著作権協会国際連合(CISAC)、日本美術著作権協会(JASPAR)、日本美術著作権機構(APG-Japan)、日本音楽著作権協会(JASRAC)は2018年4月13日に会見を開き、芸術作品の創作者に対する知的財産権の一種である「追及権」を日本でも創設するよう求めた。

追及権の対象となるのは、絵画や書道、彫刻など1点ずつ手作業で制作し、大量複製が難しい視覚芸術の著作物。オークションなどで取引された際に取引額の一定比率を著作者に支払う。
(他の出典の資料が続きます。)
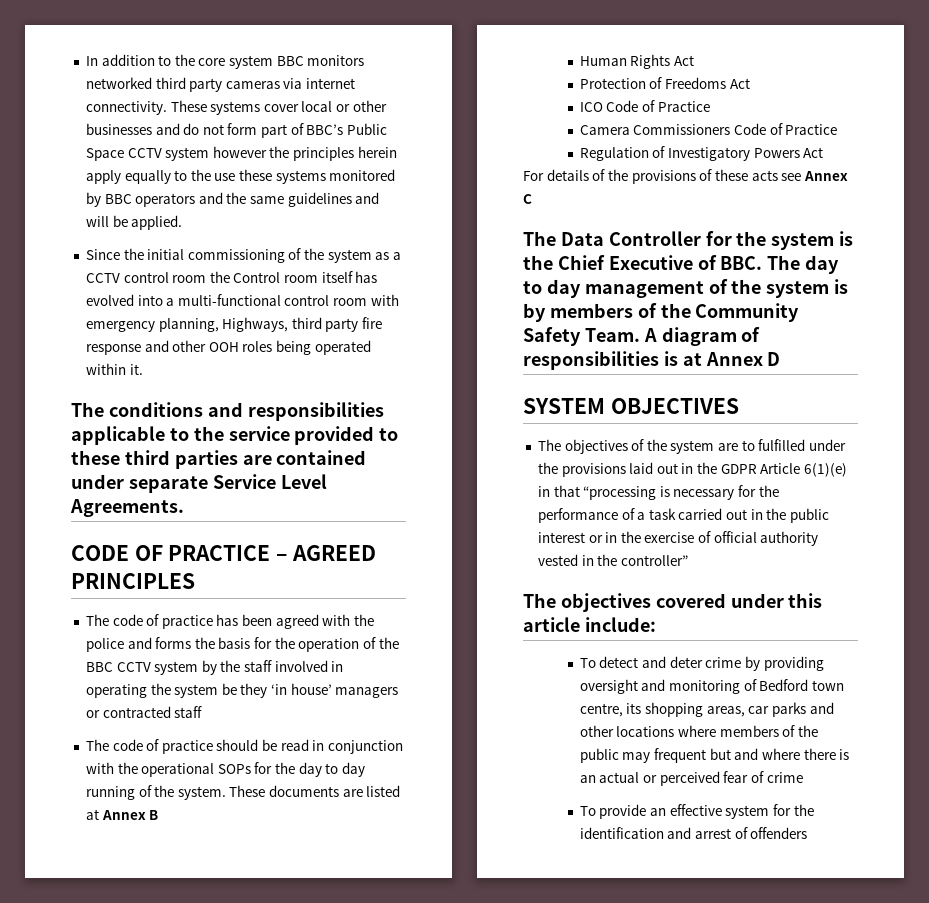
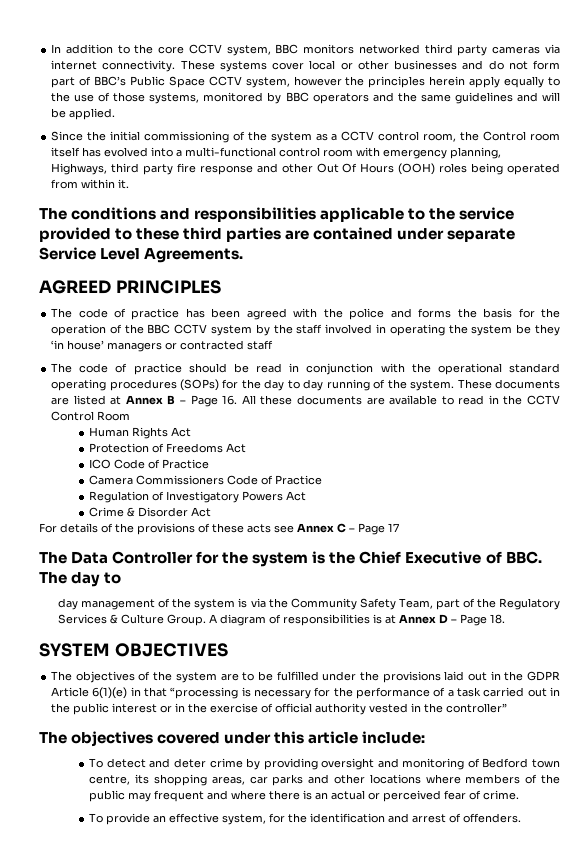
- In addition to the core system BBC monitors networked third party cameras via internet connectivity.
+ In addition to the core CCTV system, BBC monitors networked third party cameras via internet connectivity.
- These systems cover local or other businesses and do not form part of BBC’s Public Space CCTV system however the principles herein apply equally to the use these systems monitored by BBC operators and the same guidelines and will be applied.
+ These systems cover local or other businesses and do not form part of BBC’s Public Space CCTV system, however the principles herein apply equally to the use of those systems, monitored by BBC operators and the same guidelines and will be applied.
- Since the initial commissioning of the system as a CCTV control room the Control room itself has evolved into a multi-functional control room with emergency planning, Highways, third party fire response and other OOH roles being operated within it.
+ Since the initial commissioning of the system as a CCTV control room, the Control room itself has evolved into a multi-functional control room with emergency planning, Highways, third party fire response and other Out Of Hours (OOH) roles being operated from within it.
- CODE OF PRACTICE – AGREED PRINCIPLES
+ AGREED PRINCIPLES
- The code of practice should be read in conjunction with the operational SOPs for the day to day running of the system.
+ The code of practice should be read in conjunction with the operational standard operating procedures (SOPs) for the day to day running of the system.
- These documents are listed at Annex B
+ These documents are listed at Annex B – Page 16. All these documents are available to read in the CCTV Control Room
+ Crime & Disorder Act
- For details of the provisions of these acts see Annex C
+ For details of the provisions of these acts see Annex C – Page 17
- The Data Controller for the system is the Chief Executive of BBC. The day to day management of the system is by members of the Community Safety Team.
+ The Data Controller for the system is the Chief Executive of BBC. The day to
+ day management of the system is via the Community Safety Team, part of the Regulatory Services & Culture Group.
- A diagram of responsibilities is at Annex D
+ A diagram of responsibilities is at Annex D – Page 18.
- The objectives of the system are to fulfilled under the provisions laid out in the GDPR Article 6(1)(e) in that “processing is necessary for the performance of a task carried out in the public interest or in the exercise of official authority vested in the controller”
+ The objectives of the system are to be fulfilled under the provisions laid out in the GDPR Article 6(1)(e) in that “processing is necessary for the performance of a task carried out in the public interest or in the exercise of official authority vested in the controller”
- To detect and deter crime by providing oversight and monitoring of Bedford town centre, its shopping areas, car parks and other locations where members of the public may frequent but and where there is an actual or perceived fear of crime
+ To detect and deter crime by providing oversight and monitoring of Bedford town centre, its shopping areas, car parks and other locations where members of the public may frequent and where there is an actual or perceived fear of crime.
- To provide an effective system for the identification and arrest of offenders
+ To provide an effective system, for the identification and arrest of offenders.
CISACらによると欧州やオーストラリアなどを中心に88カ国が追及権を制定しており、支払額はおおむね2~5%程度。欧州連合(EU)域内では1回の取引あたりの支払額に1万ユーロ強の上限を設けているという。

現在日本国内では追及権が制定されておらず、日本国籍の芸術家の作品が欧州など追及権の制定されている国で取引されても支払いは受けられない。また追及権のある国の芸術家による作品が日本で取引された場合も支払いはない。
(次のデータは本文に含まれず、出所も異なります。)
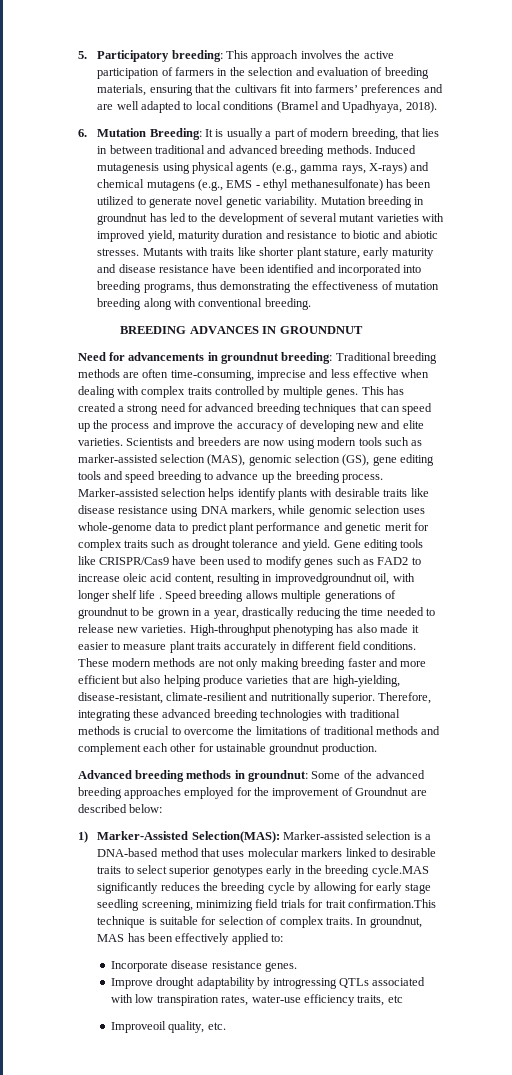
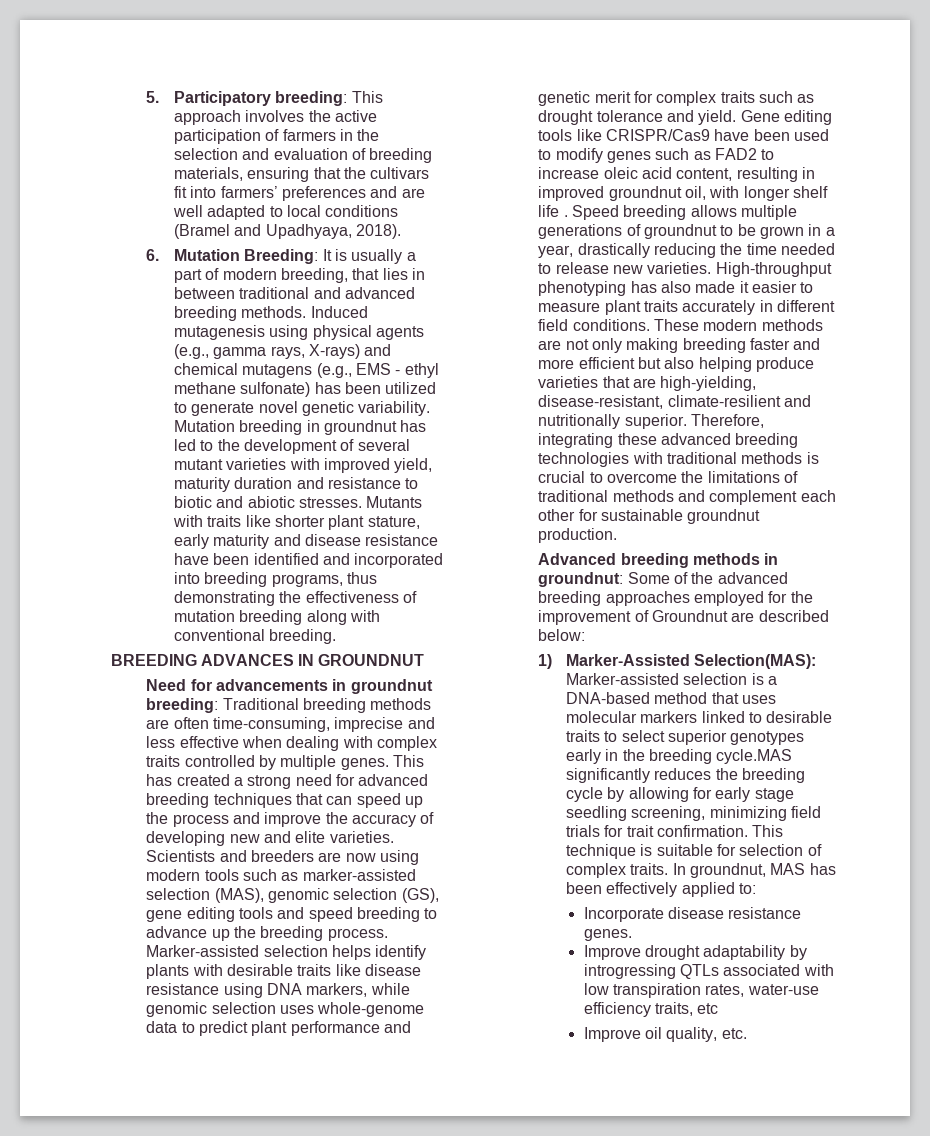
- Induced mutagenesis using physical agents (e.g., gamma rays, X-rays) and chemical mutagens (e.g., EMS - ethyl methanesulfonate) has been utilized to generate novel genetic variability.
+ Induced mutagenesis using physical agents (e.g., gamma rays, X-rays) and chemical mutagens (e.g., EMS - ethyl methane sulfonate) has been utilized to generate novel genetic variability.
- Gene editing tools like CRISPR/Cas9 have been used to modify genes such as FAD2 to increase oleic acid content, resulting in improvedgroundnut oil, with longer shelf life .
+ Gene editing tools like CRISPR/Cas9 have been used to modify genes such as FAD2 to increase oleic acid content, resulting in improved groundnut oil, with longer shelf life .
- Therefore, integrating these advanced breeding technologies with traditional methods is crucial to overcome the limitations of traditional methods and complement each other for ustainable groundnut production.
+ Therefore, integrating these advanced breeding technologies with traditional methods is crucial to overcome the limitations of traditional methods and complement each other for sustainable groundnut production.
- 1) Marker-Assisted Selection(MAS): Marker-assisted selection is a DNA-based method that uses molecular markers linked to desirable traits to select superior genotypes early in the breeding cycle.MAS significantly reduces the breeding cycle by allowing for early stage seedling screening, minimizing field trials for trait confirmation.This technique is suitable for selection of complex traits.
+ 1) Marker-Assisted Selection(MAS): Marker-assisted selection is a DNA-based method that uses molecular markers linked to desirable traits to select superior genotypes early in the breeding cycle.MAS significantly reduces the breeding cycle by allowing for early stage seedling screening, minimizing field trials for trait confirmation. This technique is suitable for selection of complex traits.
- Improveoil quality, etc.
+ Improve oil quality, etc.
CISACのガディ・オロン事務局長は「アーティスト、とりわけ経済的に困窮しやすい若手のアーティストにとって重要な収入源になる。また、(オークションなどで取引を重ねて)作品の価値が上がっても著作者がそれを享受できないのはあまりにも不公平だ」として導入の必要性を強調する。

JASPARの小川明子理事は「過去に追及権を導入した英国では、美術品のオークションはもともと高額だという背景もあり、追及権による支払いを上乗せしても経済的な影響はほとんどなかった。英国の若手アーティストは追及権の制定で生活が大きく変わったほか、自分の作品が取引されたという情報が届くことによるモチベーションの向上効果も大きい」と指摘する。

ただ、追及権の制定に向けた国内の機運は高まっているとは言い難いのが現状だ。文化庁は追及権について、文化審議会の小委員会で「要望があることは認識しているが、立法事実となる調査やデータを持っていないと認識している」と表明している。

世界知的所有権機関(WIPO)の著作権等常設委員会でも、EUやアフリカ諸国が追及権について「常設議題にすべきだ」としているが、日本や米国はこれに慎重な意見を表明している。今後国内で具体的な議論が始まったとしてもオークション団体などの反発は必至で、議論の長期化が見込まれる。